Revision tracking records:
------------------------------------------------
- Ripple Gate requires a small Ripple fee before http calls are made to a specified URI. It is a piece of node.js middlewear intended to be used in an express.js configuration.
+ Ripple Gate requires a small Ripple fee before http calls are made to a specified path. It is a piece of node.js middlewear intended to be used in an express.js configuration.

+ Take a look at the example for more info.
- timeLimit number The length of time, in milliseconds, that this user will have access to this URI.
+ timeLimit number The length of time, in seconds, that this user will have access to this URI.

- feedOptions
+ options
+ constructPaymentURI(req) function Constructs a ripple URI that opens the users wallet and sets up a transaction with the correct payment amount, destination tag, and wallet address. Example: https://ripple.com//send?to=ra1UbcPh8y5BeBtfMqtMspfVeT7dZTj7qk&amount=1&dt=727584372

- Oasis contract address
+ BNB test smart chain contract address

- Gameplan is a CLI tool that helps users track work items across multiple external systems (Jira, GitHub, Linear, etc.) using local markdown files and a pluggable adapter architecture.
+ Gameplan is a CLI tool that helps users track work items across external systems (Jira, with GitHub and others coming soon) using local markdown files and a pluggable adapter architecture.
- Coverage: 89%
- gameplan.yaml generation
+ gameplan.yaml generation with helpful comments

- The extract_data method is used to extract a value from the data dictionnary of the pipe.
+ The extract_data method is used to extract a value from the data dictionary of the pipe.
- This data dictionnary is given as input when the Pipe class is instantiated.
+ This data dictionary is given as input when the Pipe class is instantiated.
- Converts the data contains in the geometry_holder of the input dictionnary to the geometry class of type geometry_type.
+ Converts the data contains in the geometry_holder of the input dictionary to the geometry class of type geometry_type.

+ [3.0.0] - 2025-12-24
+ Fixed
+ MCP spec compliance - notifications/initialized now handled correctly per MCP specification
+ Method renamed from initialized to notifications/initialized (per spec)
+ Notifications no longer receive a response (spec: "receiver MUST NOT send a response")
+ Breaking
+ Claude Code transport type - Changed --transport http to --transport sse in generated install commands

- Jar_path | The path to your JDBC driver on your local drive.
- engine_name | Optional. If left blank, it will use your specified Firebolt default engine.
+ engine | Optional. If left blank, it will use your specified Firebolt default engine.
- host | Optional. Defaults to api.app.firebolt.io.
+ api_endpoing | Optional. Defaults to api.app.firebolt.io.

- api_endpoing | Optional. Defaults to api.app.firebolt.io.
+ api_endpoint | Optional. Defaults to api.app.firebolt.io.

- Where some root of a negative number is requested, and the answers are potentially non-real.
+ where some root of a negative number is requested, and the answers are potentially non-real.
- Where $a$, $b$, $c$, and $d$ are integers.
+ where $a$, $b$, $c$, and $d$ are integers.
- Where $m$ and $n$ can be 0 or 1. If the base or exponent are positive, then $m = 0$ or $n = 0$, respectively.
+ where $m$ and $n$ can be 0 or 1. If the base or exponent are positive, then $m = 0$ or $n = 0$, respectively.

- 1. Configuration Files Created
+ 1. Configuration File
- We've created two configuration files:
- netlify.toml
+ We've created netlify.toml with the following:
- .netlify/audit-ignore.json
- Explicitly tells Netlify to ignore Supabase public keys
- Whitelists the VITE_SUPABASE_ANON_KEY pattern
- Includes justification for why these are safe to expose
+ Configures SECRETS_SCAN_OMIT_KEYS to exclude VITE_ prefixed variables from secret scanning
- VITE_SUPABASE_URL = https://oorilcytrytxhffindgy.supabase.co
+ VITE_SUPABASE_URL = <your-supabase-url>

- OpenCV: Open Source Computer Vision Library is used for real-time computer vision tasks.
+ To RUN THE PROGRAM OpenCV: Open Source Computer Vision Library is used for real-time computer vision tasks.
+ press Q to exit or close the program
------------------------------------------------
▶ _Exercise_
Once you find the line with "- netlify.toml" in the entries above, output it and each line after it up to and including the line with "from secret scanning", and nothing else.

▶ _Exercise answer_
- netlify.toml
+ We've created netlify.toml with the following:
- .netlify/audit-ignore.json
- Explicitly tells Netlify to ignore Supabase public keys
- Whitelists the VITE_SUPABASE_ANON_KEY pattern
- Includes justification for why these are safe to expose
+ Configures SECRETS_SCAN_OMIT_KEYS to exclude VITE_ prefixed variables from secret scanning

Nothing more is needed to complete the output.